Hace unos años, Netflix diagnosticó el hábito de navegar por su menú sin decidirte por ninguna película o serie en concreto. Definió esta indecisión patológica en un contexto de oferta abundante como “fatiga de la decisión”. Una vez diagnosticado, este problema de primer mundo se consolidó como lugar común popular en las conversaciones sobre series. La prueba es que fue rápidamente fagocitado como material por monologuistas costumbristas y cuñados de barbacoa. La idea se ha mantenido como cliché y las plataformas se han esforzado en traducirla en estadísticas, como la que afirma que esta frustración degenera en que, si tardas más de un minuto en dar con algo que te apetezca, el riesgo de abandonar la plataforma se multiplica.

Un usuario consume Netflix
Esta semana, en Catalunya Ràdio, Jaume Ripoll, cofundador y director editorial de la plataforma Filmin, aportaba un punto de vista interesante sobre esta cuestión. Explicaba que el problema detectado inicialmente por Netflix es general y que, en el caso de Filmin, se agrava porque sus abonados deben decidir qué les apetece de la oferta, digamos, convencional (estrenos, festivales) y, si se sumergen en las zonas del catálogo dedicadas a monográficos temáticos o de autor, tendrán que volver a tomar una decisión complementaria. Ripoll ponía el ejemplo de Alfred Hitchcock. Imaginaba las dudas de un usuario que pretenda descubrir la obra de este cineasta que propone Filmin y que tropieza con una veintena de carteles de películas y no dispone de ninguna prescripción que jerarquice sus prioridades. Consciente de la dificultad de encontrar atajos, apeló hábilmente al verbo japonés que describe el placer de pasear por una librería sin acabar de decidirte por ningún libro. Y proponía que los usuarios transformáramos lo que hoy parece un obstáculo en un placer parecido al de badar, es decir: abstraerse y encantarse mirando algo.
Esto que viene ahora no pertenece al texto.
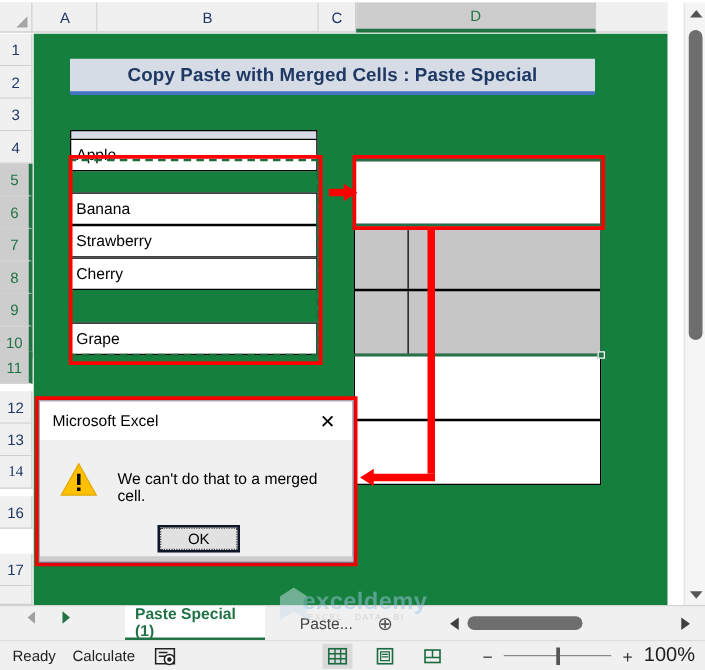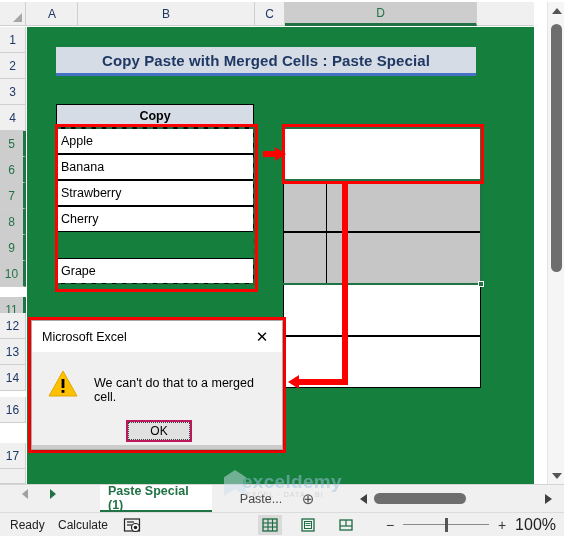"Apple" div.data-cell { top: 101px -> 84px }
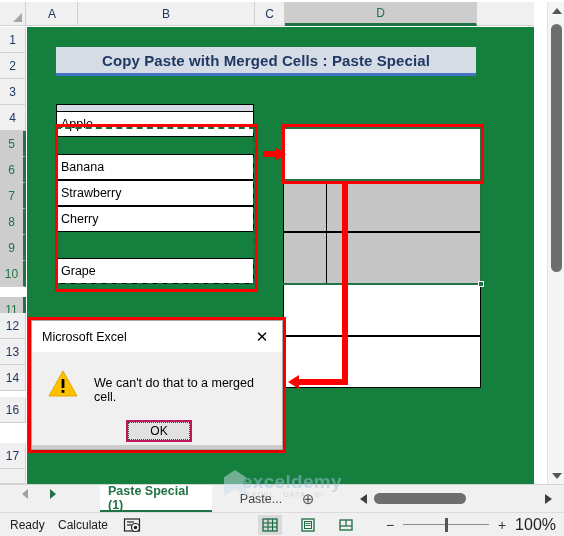"11" div.row-head { top: 297px -> 281px }
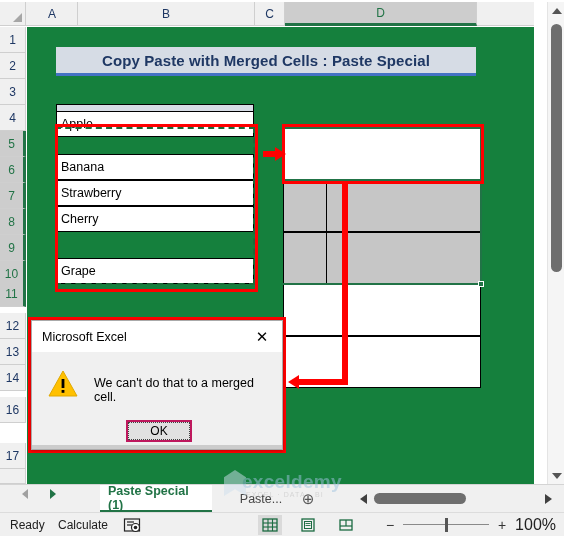"14" div.row-head { font-family: none -> Liberation Serif, serif }
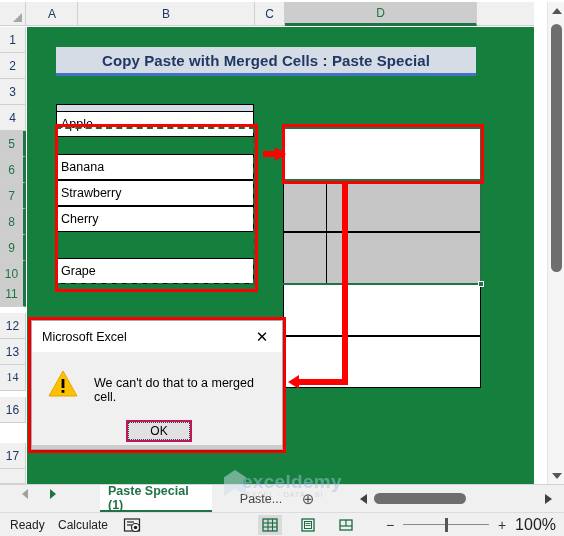"OK" .dlg-ok { border: 2px solid #be185d -> 2px solid #0f172a }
Aunque no compres ningún libro, al salir de la librería no tienes la sensación de decepción
La analogía con las librerías es astuta. En efecto, pasear por ellas sin acabar de decidirte proporciona una satisfacción que permite seguir una corriente aleatoria de estímulos. Te distraes con la foto de los autores, con la densidad de muchos textos de solapa o con el ingenio de los títulos. Puedes enamorarte de la ilustración de una portada o volver a preguntarte cómo es posible que el recurso de las fajas con elogios superlativos se mantenga como cebo comercial. Y al salir de la librería, aunque no hayas comprado ningún libro, no tienes la sensación de fatiga o frustración. Es verdad que los menús de las plataformas pueden tener un aliciente añadido –Ripoll lo comparaba a cuando íbamos al videoclub y nos entreteníamos mirando carátulas–, pero la experiencia física de moverse entre las mesas y los estantes de una librería y los sentidos que intervienen –todos menos el gusto– enriquecen eso que los franceses denominan embarras du choix y que, en según qué nivel de indecisión, en catalán llamamos “ser un cagadubtes”.